O coração de Lisbeth afogarasse num mar profundo e terrivelmente terno. Ela queria se afogar nele, porque suas águas eram deliciosas, e a sensação - ah, a sensação - era conflitante e pouco conveniente para uma dama.
- Eu nunca quis deixá-la - contou ele. - Eu a amava, Lisbeth. - Sem se dar conta, suas mãos roçavam as pernas de Lisbeth, que fora possuída por uma onda inebriante de calor. - Tão perdidamente quanto se deve ser. Mas...
Ela engoliu em seco.
- Foi um erro ter vindo - ela disse. Nicholas balançou a cabeça. - Eu... - ela tentou levantar, mas Nicholas sentou na beirada da cama, ao lado de Lisbeth e pegou sua cintura. - Por favor, solte-me. - Pediu ela. Nicholas assentiu e a largou, mas antes que pudesse sair de cima dela, um grito fez Lisbeth girar rápido demais na direção da porta dos estábulos:
- Elizabeth! - James estava diante dos dois, atônito. - O que está acontecendo? Você e esse... - ele andou, adentrando o recinto malcheiroso e escuro. Lisbeth viu a expressão raivosa soprada pela luz do lampião que carregava. - Ele tocou em você? Ele a forçou a fazer algo que não queria?
Nicholas levantou.
Lisbeth tentou fazer o mesmo, mas gemeu de dor por conta do pé. James deve ter entendido errado, porque xingou Nicholas e acertou-lhe um soco. O homem caiu num monte de feno.
- Vou matá-lo. - James rosnou. Ele correu para perto de Lisbeth, caída no chão.
- Pare! - Berrou ela. - Ele tentou me ajudar. - James pegou seu braço, a puxando com tanta força, que Lisbeth pensou ter deslocado-o. - Não o machuque. - A voz uma súplica.

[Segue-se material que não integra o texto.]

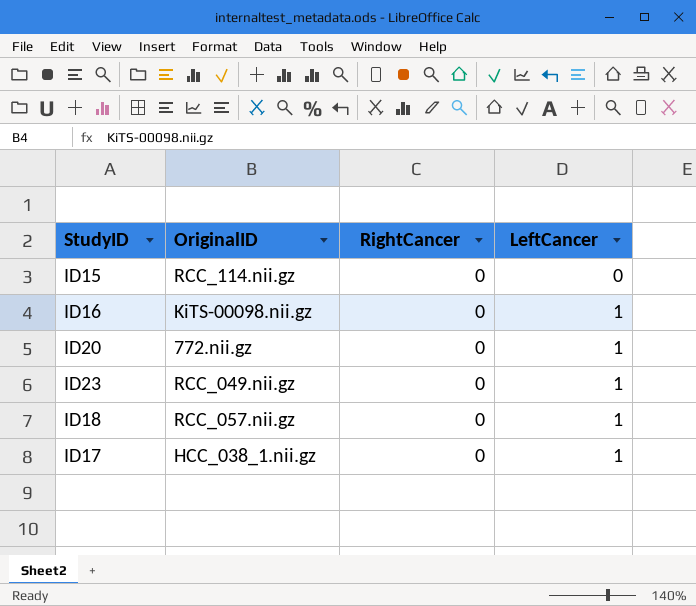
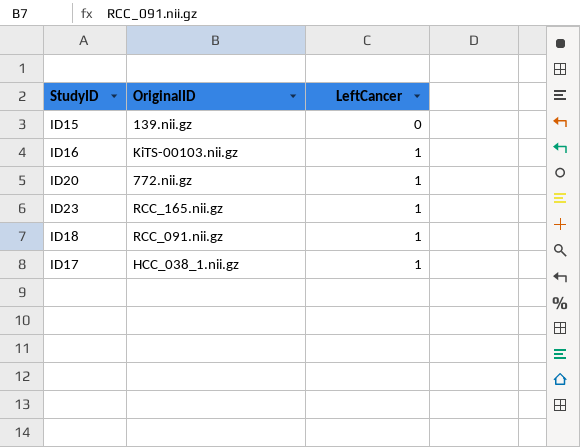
column RightCancer | position: 3 -> none
ID15 | OriginalID: RCC_114.nii.gz -> 139.nii.gz
ID16 | OriginalID: KiTS-00098.nii.gz -> KiTS-00103.nii.gz
ID23 | OriginalID: RCC_049.nii.gz -> RCC_165.nii.gz
ID18 | OriginalID: RCC_057.nii.gz -> RCC_091.nii.gz

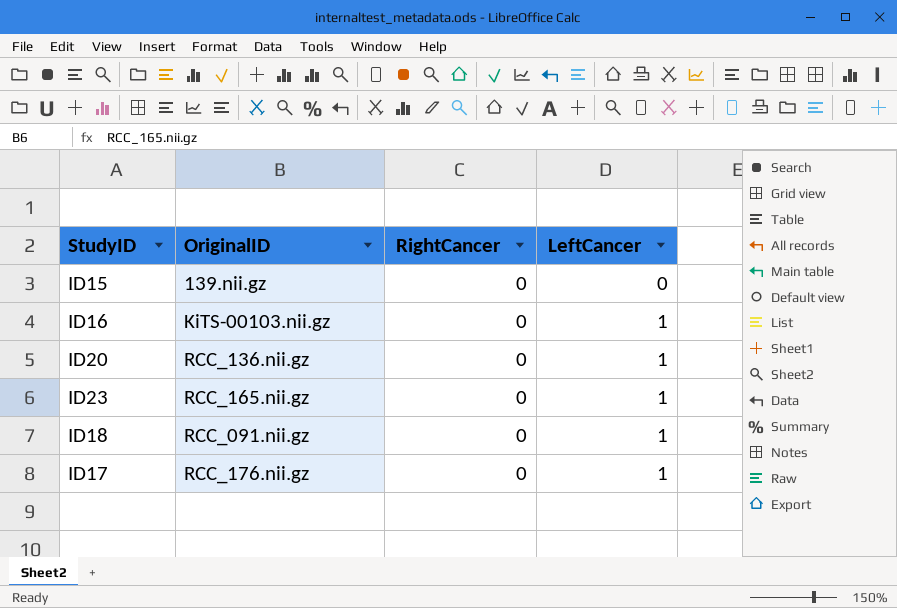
column RightCancer | position: none -> 3
ID20 | OriginalID: 772.nii.gz -> RCC_136.nii.gz
ID17 | OriginalID: HCC_038_1.nii.gz -> RCC_176.nii.gz

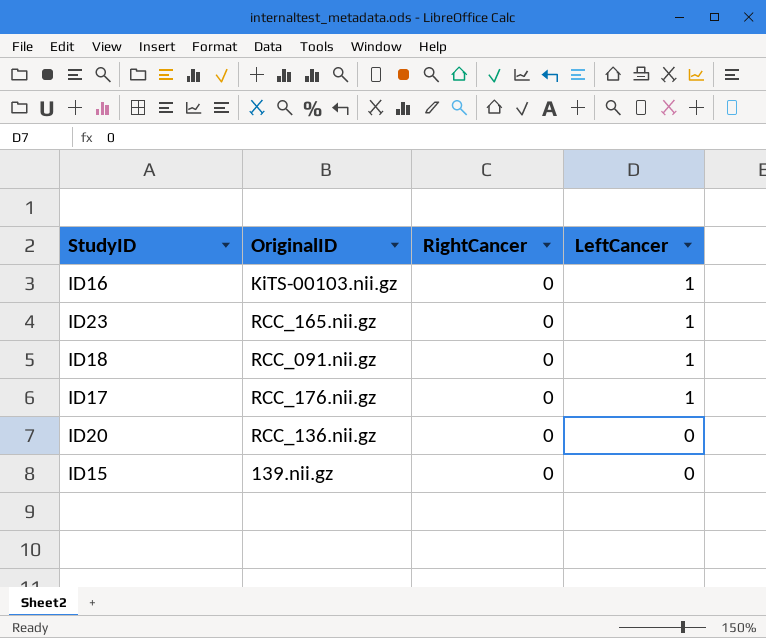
row order: LeftCancer ascending -> LeftCancer descending
ID20 | LeftCancer: 1 -> 0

- Devia ter pensado antes de ter se entregado como uma rameira. - Ele a jogou no chão. Lisbeth caiu no lado de fora dos estábulos e sentiu uma lágrima roçar a pele. Ela franziu a testa e observou James pegar Nicholas pelo braço, dar-lhe um soco e se colocar sobre ele, de modo que disparasse uma rajada de murros. - Seu filho da puta!

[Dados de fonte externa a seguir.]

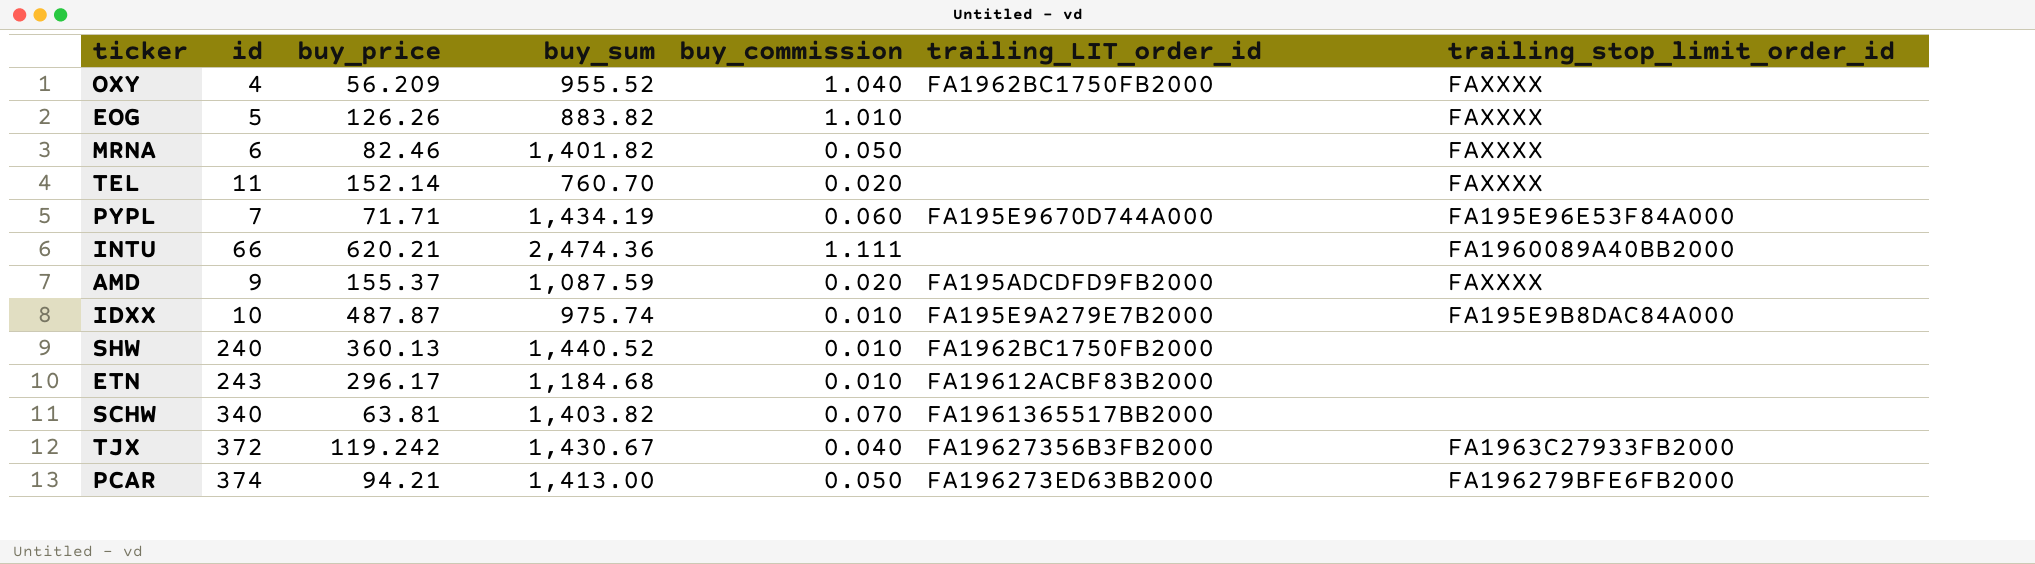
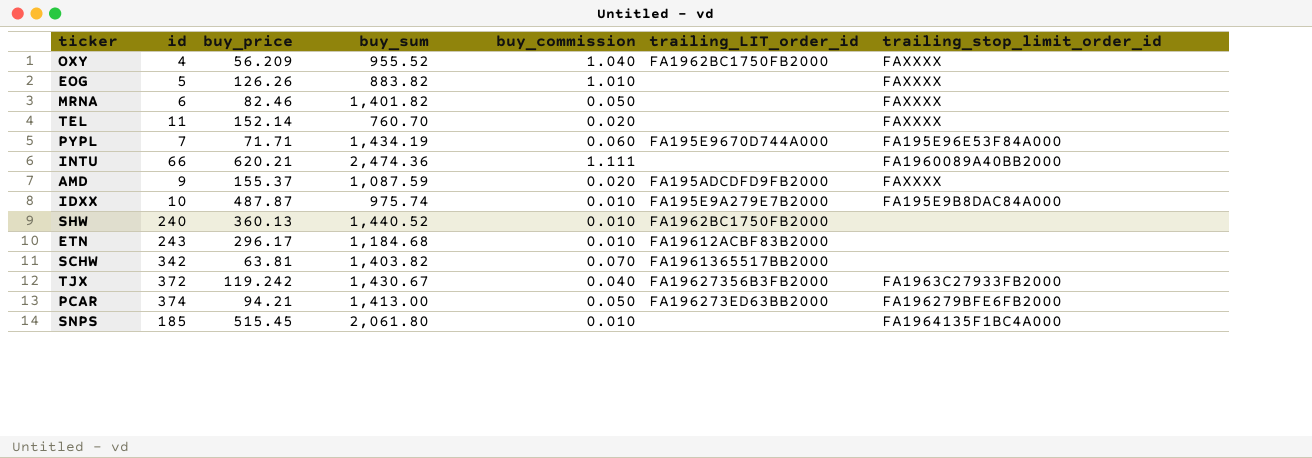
SCHW | id: 340 -> 342
row SNPS: none -> 185 | 515.45 | 2,061.80 | 0.010 | none | FA1964135F1BC4A000

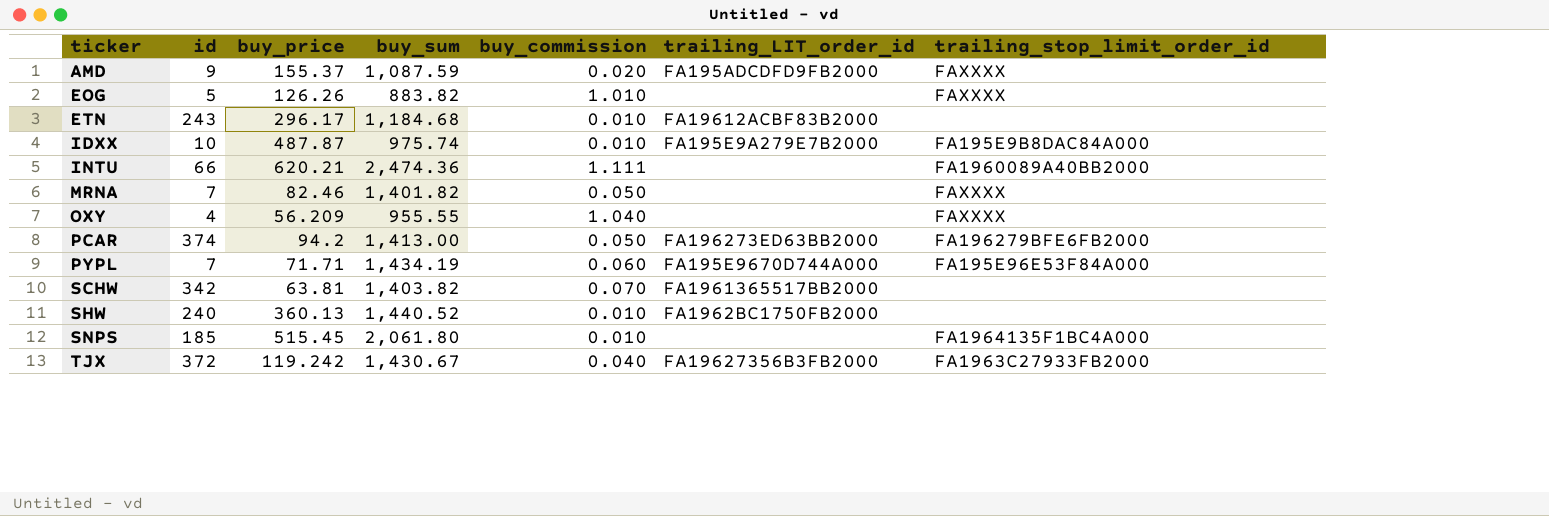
row order: none -> ticker ascending
row TEL: 11 | 152.14 | 760.70 | 0.020 | none | FAXXXX -> none
MRNA | id: 6 -> 7
OXY | buy_sum: 955.52 -> 955.55
OXY | trailing_LIT_order_id: FA1962BC1750FB2000 -> none
PCAR | buy_price: 94.21 -> 94.2

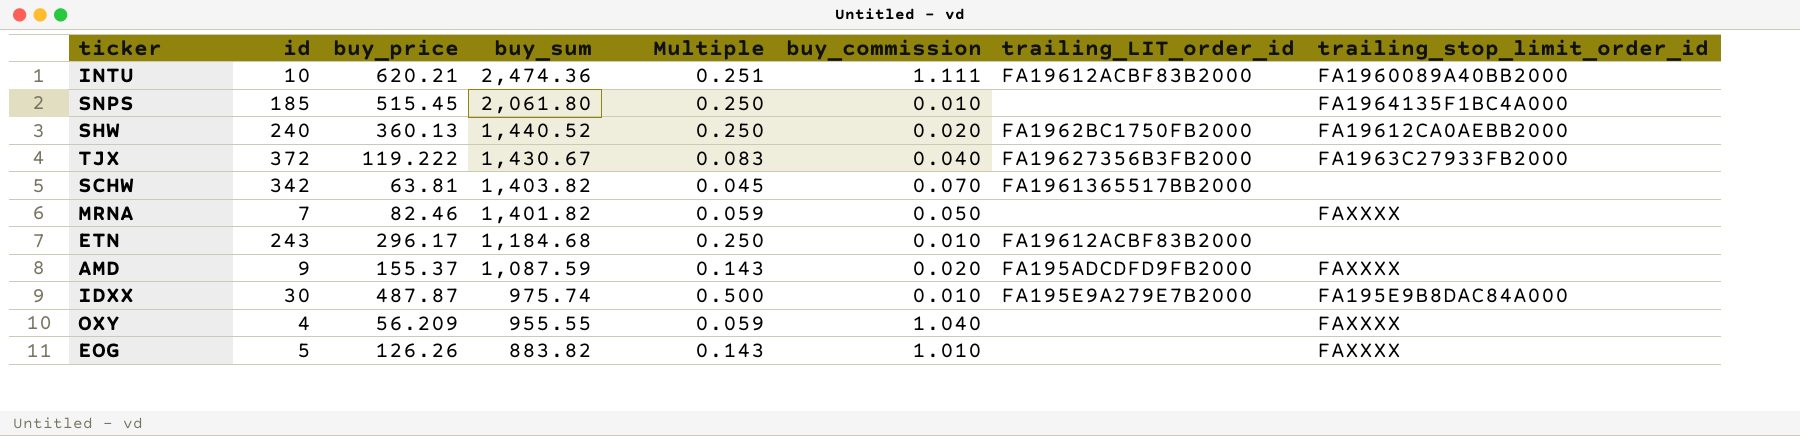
row order: ticker ascending -> buy_sum descending
column Multiple | formula: none -> [buy_price] / [buy_sum]
row PCAR: 374 | 94.2 | 1,413.00 | 0.050 | FA196273ED63BB2000 | FA196279BFE6FB2000 -> none
row PYPL: 7 | 71.71 | 1,434.19 | 0.060 | FA195E9670D744A000 | FA195E96E53F84A000 -> none
INTU | id: 66 -> 10
INTU | trailing_LIT_order_id: none -> FA19612ACBF83B2000
SHW | buy_commission: 0.010 -> 0.020
SHW | trailing_stop_limit_order_id: none -> FA19612CA0AEBB2000
TJX | buy_price: 119.242 -> 119.222
IDXX | id: 10 -> 30

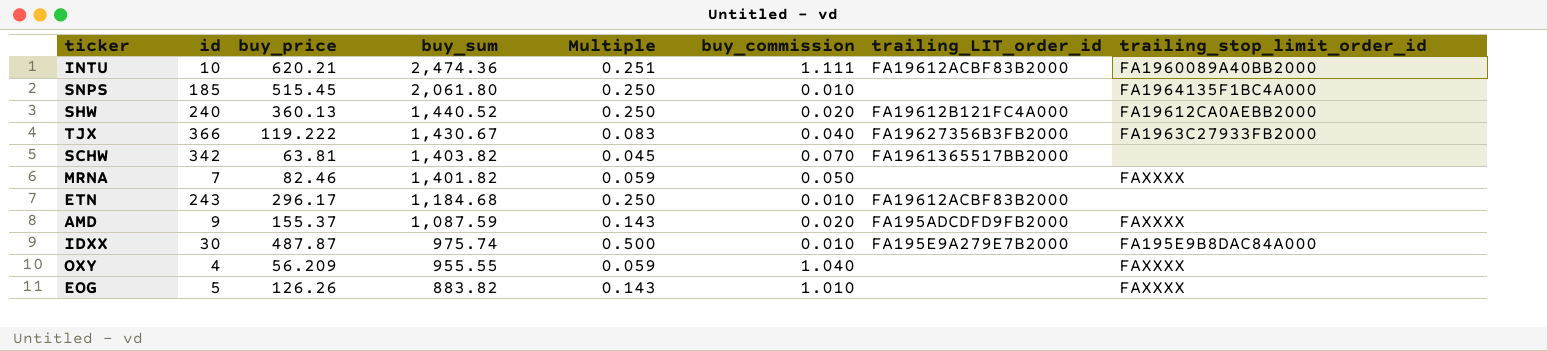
SHW | trailing_LIT_order_id: FA1962BC1750FB2000 -> FA19612B121FC4A000
TJX | id: 372 -> 366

- Pare! - Berrou ela novamente.
E quando finalmente James o fez, ela viu o sangue lavando sua mão. Nicholas estava deitado sobre o feno, ensanguentado. Ele clamava pelo nome de Lisbeth, num sussuro tortuoso.
James cuspiu em Nicholas, levantou e pegou Lisbeth no colo.

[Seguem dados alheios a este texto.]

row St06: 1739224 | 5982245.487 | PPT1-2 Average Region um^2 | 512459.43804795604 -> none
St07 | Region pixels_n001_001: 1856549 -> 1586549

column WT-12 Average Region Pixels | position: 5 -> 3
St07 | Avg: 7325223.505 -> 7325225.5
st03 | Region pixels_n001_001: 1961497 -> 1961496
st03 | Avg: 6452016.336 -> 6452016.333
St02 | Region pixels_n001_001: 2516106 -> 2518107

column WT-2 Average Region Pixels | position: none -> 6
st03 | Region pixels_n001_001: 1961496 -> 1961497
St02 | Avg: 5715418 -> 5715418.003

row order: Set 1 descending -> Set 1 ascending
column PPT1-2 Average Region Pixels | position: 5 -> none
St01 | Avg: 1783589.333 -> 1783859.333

- Isso não vai ficar desse jeito - ele avisou. - Sua vadiazinha. - Havia nojo na voz dele, mas o ódio que queimava o peito de Lisbeth era ardente. - Amanhã mesmo tratarei de fazer lorde Bennington cortejá-la. A menos que queira virar uma prostituta, você me obedecerá. - Disse ele entredentes.
Ela fungou o nariz e deixou as lágrimas deslizarem pelo rosto.